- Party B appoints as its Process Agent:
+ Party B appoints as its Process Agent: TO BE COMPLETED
__________________________________________________
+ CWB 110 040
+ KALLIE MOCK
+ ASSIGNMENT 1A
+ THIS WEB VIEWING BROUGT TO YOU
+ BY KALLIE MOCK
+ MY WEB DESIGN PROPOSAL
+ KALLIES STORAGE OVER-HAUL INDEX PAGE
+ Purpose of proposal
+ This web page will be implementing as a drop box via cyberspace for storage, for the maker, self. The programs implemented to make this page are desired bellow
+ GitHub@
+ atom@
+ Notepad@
__________________________________________________
● YOUR INSTRUCTIONS
Each line of the data that holds "Party" should be copied.

● EXERCISE OUTPUT
- Party B appoints as its Process Agent:
+ Party B appoints as its Process Agent: TO BE COMPLETED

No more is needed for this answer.